**Task to carry out:**
Set down the records exactly, and omit any image found in them.

**Material shown:**

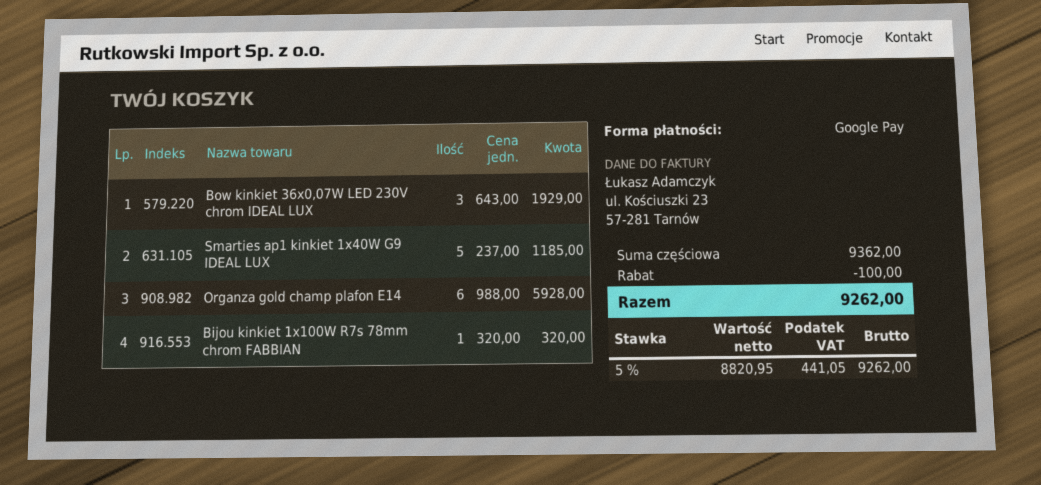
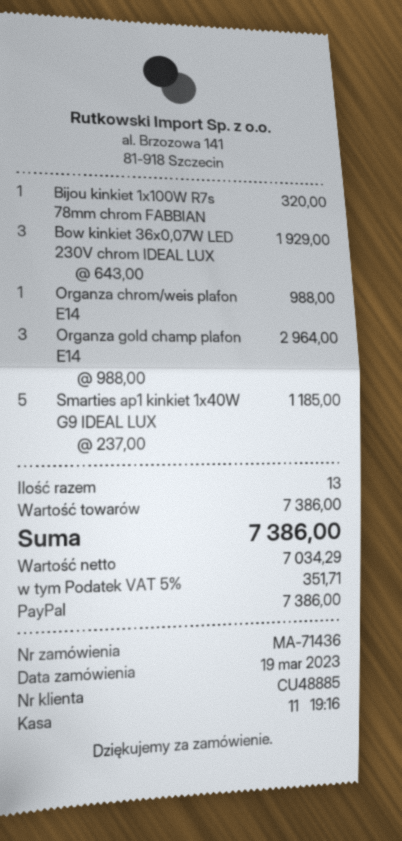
payment method: Google Pay -> PayPal
Organza gold champ plafon E14: 6 x 988.00 = 5928.00 -> 3 x 988.00 = 2964.00
Organza chrom/weis plafon E14: none -> 1 x 988.00 = 988.00
subtotal: 9362.00 -> 7386.00
discount: 100.00 -> none
net: 8820.95 -> 7034.29
tax: 5% = 441.05 -> 5% = 351.71
total: 9262.00 -> 7386.00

**Completed task:**
payment method: Google Pay -> PayPal
Organza gold champ plafon E14: 6 x 988.00 = 5928.00 -> 3 x 988.00 = 2964.00
Organza chrom/weis plafon E14: none -> 1 x 988.00 = 988.00
subtotal: 9362.00 -> 7386.00
discount: 100.00 -> none
net: 8820.95 -> 7034.29
tax: 5% = 441.05 -> 5% = 351.71
total: 9262.00 -> 7386.00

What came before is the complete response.